No government will be as closely watched as that of President-elect Joe Biden’s. After four years of Donald Trump’s rollercoaster, the world will look for evidence that the new Democratic Alliance President says, “America is back.” Despite winning the prestigious election and the administration of Washington’s heroes, travel will not be easy.
The Trump war against Biden is a warning that the Republican Party will remain indifferent and irrational. The right can still govern the Senate and have a good chance of reclaiming both houses in the 2022 elections. Biden has stated that he is a one-time president who will give the position of a disabled duck in early 2023. The President-elect wants to awaken the spirit of the age complex. But Trump is working hard and dirty to make sure that doesn’t happen.
Biden’s foreign policy strategy is to spend as little time on foreign policy as possible. He believes the US needs more social engineering at home if it wants to avoid throwing someone like Trump. He wants to reduce defense spending and has good plans to revitalize America’s infrastructure, green energy and transportation, and revitalize health care and its education programs. But how are you going to do all this while facing the “Death to America” block of China, Russia, Iran and Turkey? That will be his greatest challenge on earth.

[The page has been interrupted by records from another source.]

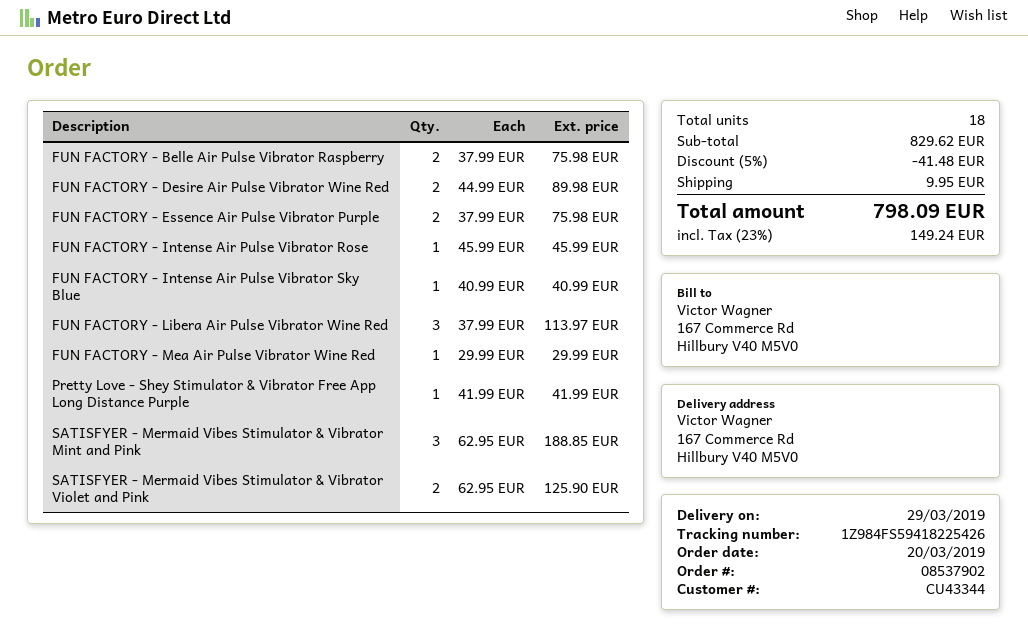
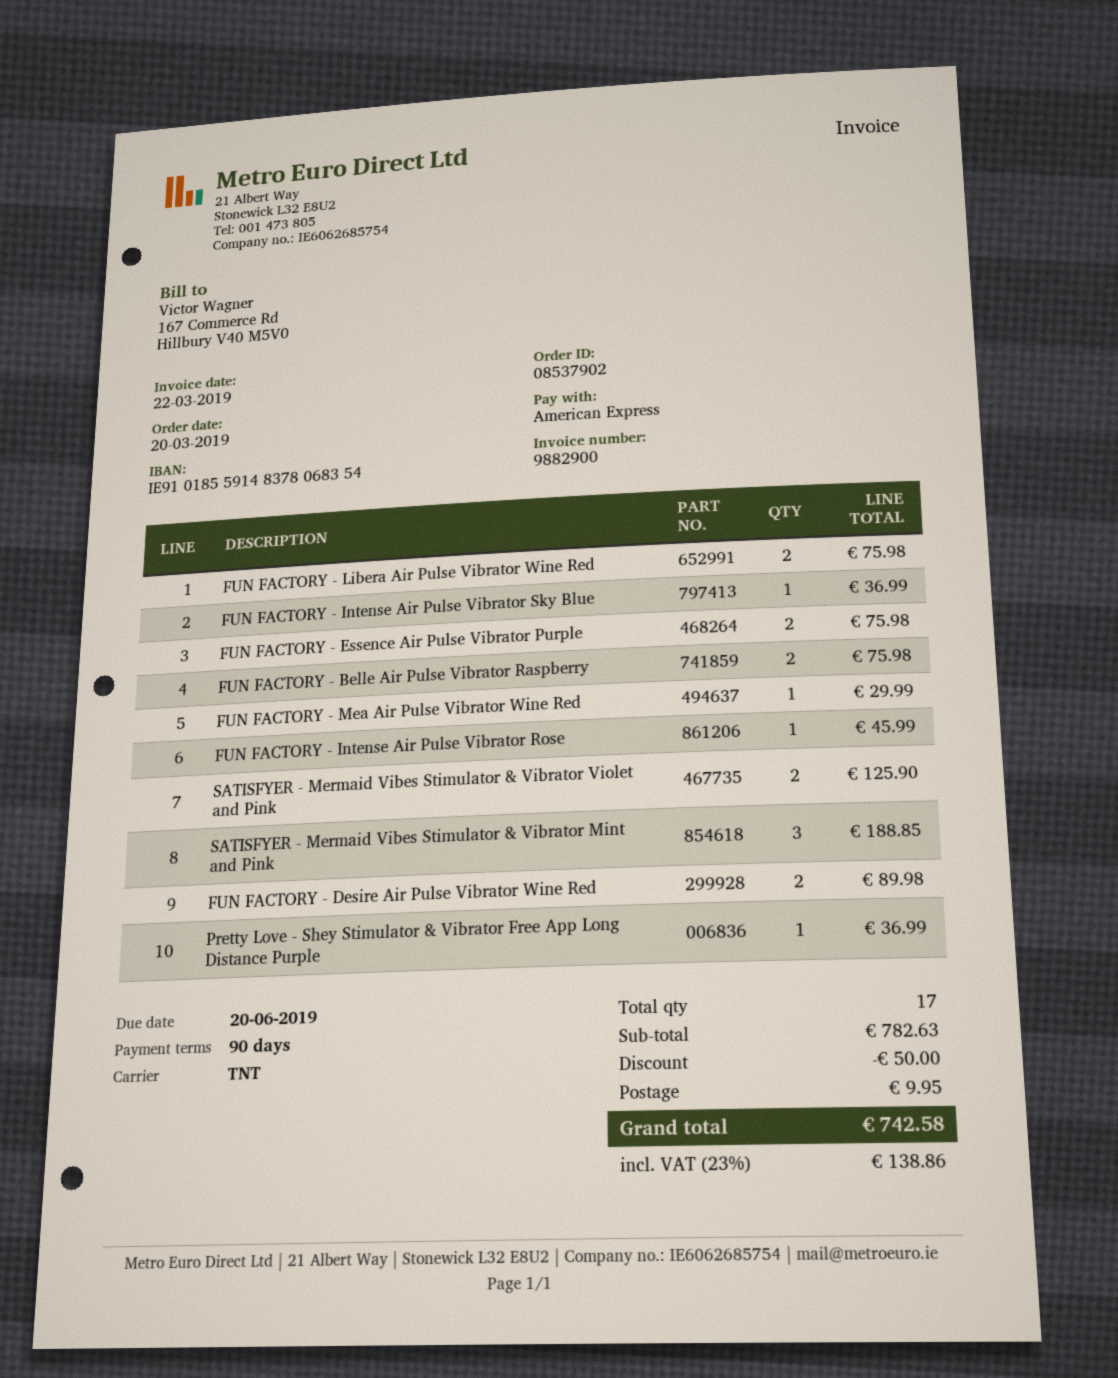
FUN FACTORY - Intense Air Pulse Vibrator Sky Blue: 1 for 40.99 -> 1 for 36.99
FUN FACTORY - Libera Air Pulse Vibrator Wine Red: 3 for 113.97 -> 2 for 75.98
Pretty Love - Shey Stimulator & Vibrator Free App Long Distance Purple: 1 for 41.99 -> 1 for 36.99
total quantity: 18 -> 17
subtotal: 829.62 -> 782.63
discount: 41.48 -> 50.00
tax: 23% = 149.24 -> 23% = 138.86
total: 798.09 -> 742.58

Biden’s strategy is to revitalize the US coalition framework, which is more widespread than any other country in the world and compiled by Trump. That is why he continues to talk about Europe and NATO. He will also be soft on Israel, India and other countries close to the US strategically but mentally far from the Democrats. Biden will seek to create a coalition that is willing to compete with China in 5G technology or in Belt and Road infrastructure. But you’ll look down on military responses, so expect the US to force Quad to be more of a supply chain and less of aircraft carrier. At the same time, Washington will try to work with Beijing and Moscow on international issues. Biden called for cooperation with China on “climate change, insecurity and global health security.”
All of this sounds good on paper. Proof of the pudding will be on the food and Biden can still choke. Chinese Foreign Minister Wang Yi has already warned that if Washington wants to work, it must look the other way when it comes to Xinjiang and Hong Kong – both of which will be black holes for human rights next year. And both governments are embroiled in controversy with Taiwan. The president-elect said he sees Russia as a bigger threat than China. The best thing is Biden’s plans to revitalize nuclear talks with Iran. Tehran is already ready to expand oil production in anticipation of a reduction in sanctions.
The good news for the Narendra Modi government is that India is well on track with much that Biden wants to achieve at the international level. And what Biden’s party does not like about India, especially in the area of human rights issues in the past, will be relatively small compared to the unpopularity of other governments. The next US president has said he plans to hold a climate summit – where Modi can expect a seat at the top of the table – as well as another democratic one – where he should wait for a private talk on what Biden called a “democratic return.” Biden said he would not immediately negotiate trade agreements as New Delhi did not comply with the FTAs.
Biden is sworn in on January 20 and will face two immediate tests. One finding his or her choice of senior staff is approved by the Senate. Some of them show that they are able to handle the release of Covid-19 vaccine better than Trump handled any aspect of the epidemic. After that, he will need to advance his domestic agenda despite opposition and weakening Republicans. Then comes the whole world.